Sunday, July 21, 2013

Travel To

Madame,

Good observations and comments, worthy of engagement!  Forgive me my indulgence in “light summer writing,” as I continue this serial!

The next day was the Holocaust Museum.  Made quite the impression on MFP (Miss Face Palm, for those of you just joining us).  Looking at the wonderfully done museum, which had just the right mixture of detail and ready accessibility, one got so many insights into how EASY such a thing happened.  The Nazis used simple messages, along with a simple strategy of dividing people, injecting fear, and using economic plight. When apathy toward others conjoins with economic hardship, it is so easy to incrementally move to what in the beginning is the unthinkable.  Watching the burning of synagogues in the early days, the shaming, and the ostracizing, was hard-hitting.  Some people in the crowds were enthusiastic, some were bewildered, and some seemed to be standing around wondering when SOMEONE or SOMEONES were going to stop the crazies.  But most simply ignored it, a denial or apathy.  After all, since THEY themselves weren’t political, what business was it of theirs, what could it possibly mean for their lives?  And if anything, rural people seemed to be even more susceptible to apathy or denial.  “The German people slumber on in their dull, stupid sleep and encourage these fascist criminals” reads a White Rose (German anti-Nazi peaceful resistance underground movement) leaflet from June 1942.  The Museum features a section on that movement.  What it only touches on briefly is that by 1942, the movement, which contained a large number of students and their professors, had been half wiped out (killed), and by the end of 1944, it would be nearly entirely wiped out.
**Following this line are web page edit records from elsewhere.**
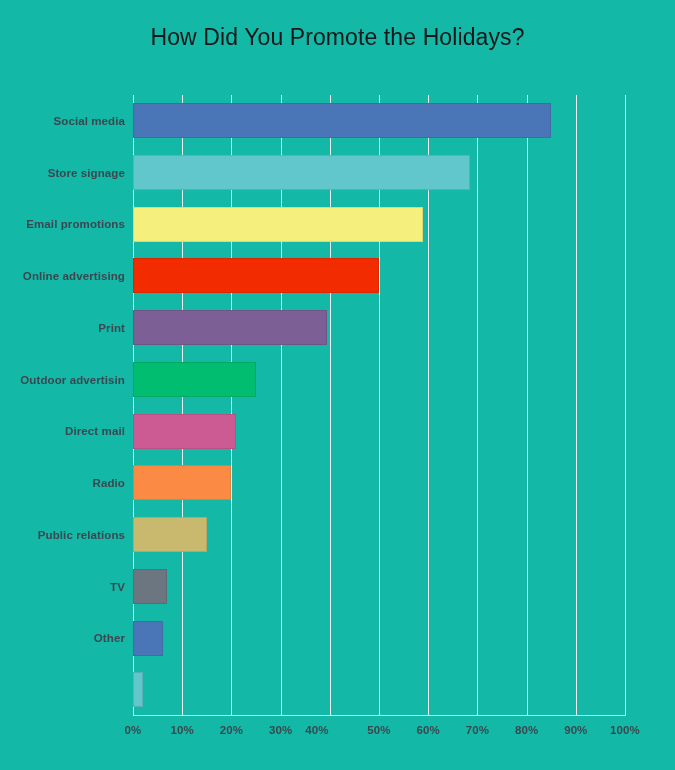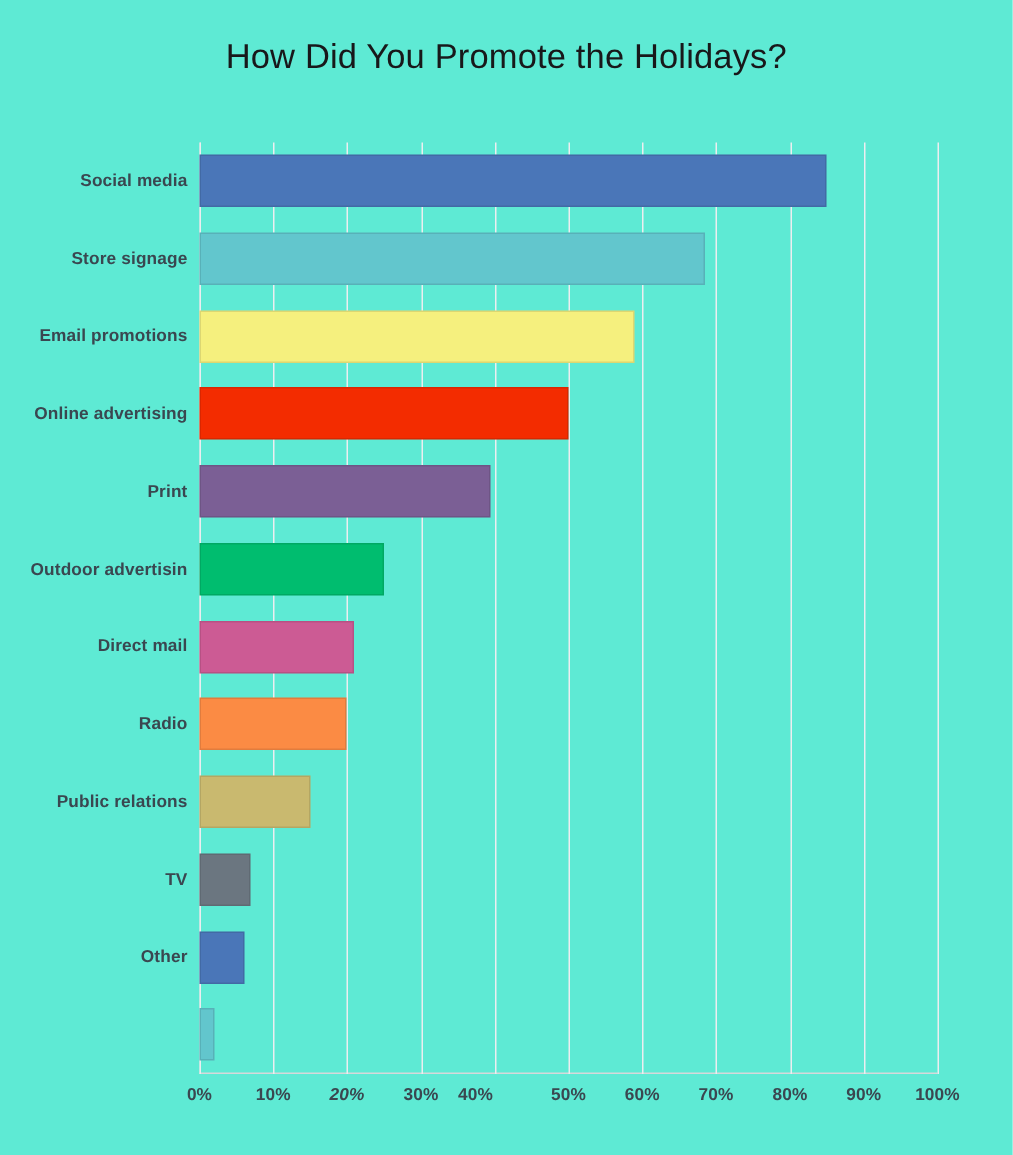--- a/index.html
+++ b/index.html
@@ -18,7 +18,7 @@
     position: relative;
     width: 675px;
     height: 770px;
-    background: #5eead4;
+    background: #14b8a6;
   }
   
   .chart-title {

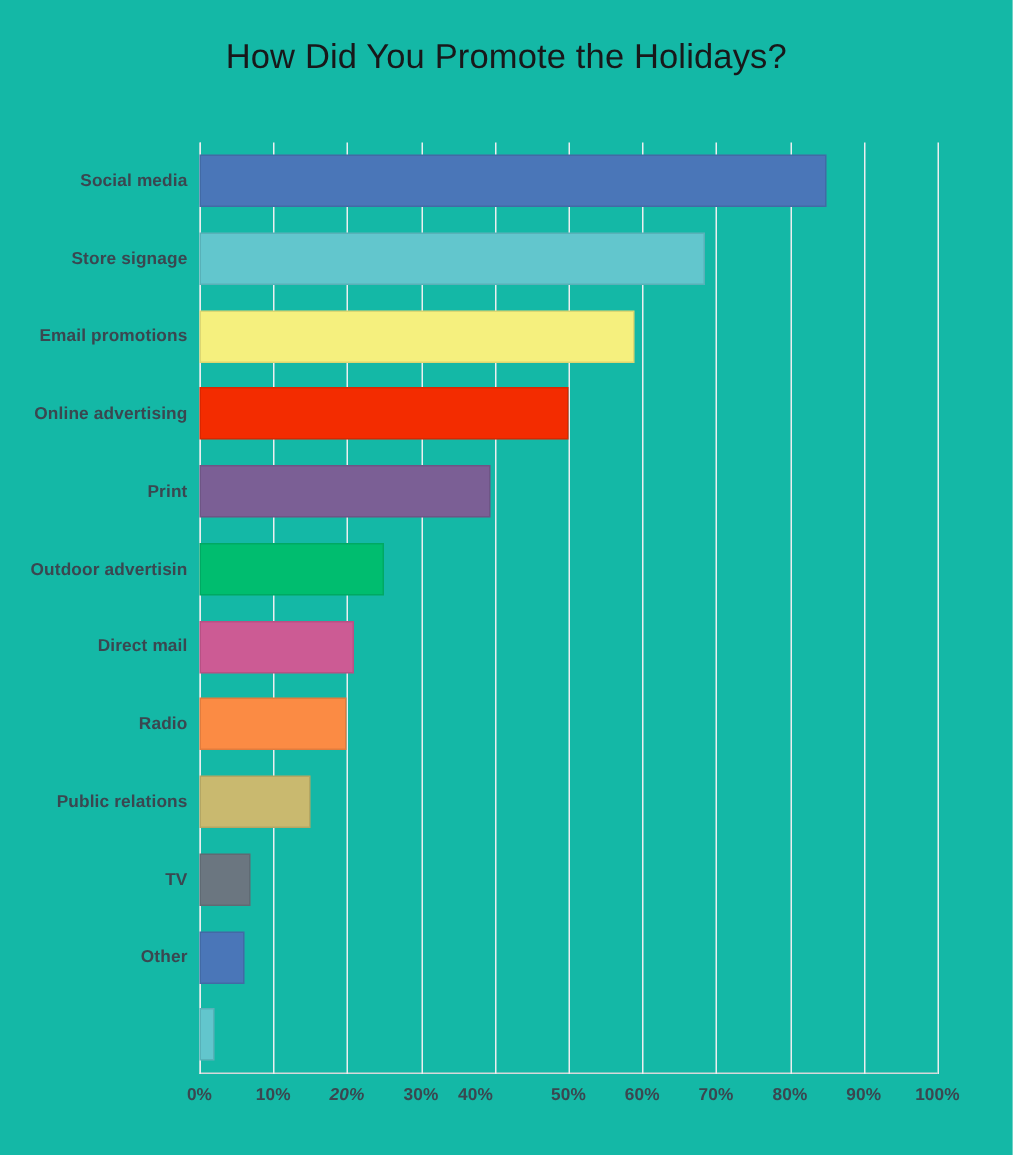--- a/index.html
+++ b/index.html
@@ -225,7 +225,7 @@
   <div class="x-ticks">
       <div class="x-tick" style="left: 133px;">0%</div>
       <div class="x-tick" style="left: 182.2px;">10%</div>
-      <div class="x-tick" style="left: 231.4px; font-style: italic;">20%</div>
+      <div class="x-tick" style="left: 231.4px;">20%</div>
       <div class="x-tick" style="left: 280.6px;">30%</div>
       <div class="x-tick" style="left: 317px;">40%</div>
       <div class="x-tick" style="left: 379px;">50%</div>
It seemed to me that the faces in the videos at the museum of the bystanders or persecutors looked to be the same unexamining,  ideologically sure, faces in the ranks of the supporters of so many of the politicians that get elected today.

Of course, there were many other things in the museum, and different aspects make stronger impressions on different people.  The stacks of shoes, the rail cars, the faces of a village culture entirely wiped out, the looks on childrens’ faces, and so on.  The museum is designed to capture the attention of adults and children in many varied ways.

It might seem that after the many hours of that somber museum experience, food would not be a thought, but I wanted to go to a place where the aura was positive.  So we went back to the American Indian Museum to the café.  Had wild blueberry tart, pulled buffalo sandwich, fry bread with blueberry, chilled melon soup with goat cheese fritter, chilled green pea and golden raisin puree with crab ceviche soup, spicy grilled chayote with pietas, cumin-roasted squash, pole beans with hickory butter, empanada sweet potato with chile chocolate, guava juice.  Awesomely good!

The concierge Andre at the hotel was very helpful, a natural.  There’s always activity going on.  A group of Nigerian female students from 20 years ago had come back to Washington to hold their reunion at the hotel, and I think he was amused and entertained by it all.  Anyway, K street environs keep happenings into the wee hours.  A late night (10 pm) dinner at Fujimar Asian-Latin bistro, right across the street from the hotel, was delicious:  Seaweed field greens, a volcano roll, black velvet roll, and chocolate soufflé dessert with homemade ice cream.    The sushi had some salsa type stuff with it to give it a kick, but not too much.  And Fujimar uses really long forks and spoons.  I laughed at the irony of a K Street (seemingly lobbyist heavy) establishment using long utensils, and was thinking of literary cautions about trafficking with denizens of the lower regions, of “using the long spoon when supping with devils.” :)

This particular night seemed to have Latins and African/African-Americans inside the club focusing on dancing, and Arabs and Middle Easterners and an assortment of women in the outdoor lounge area enjoying hookah and lots of laughter.  How many were lobbyists was not easily discernible.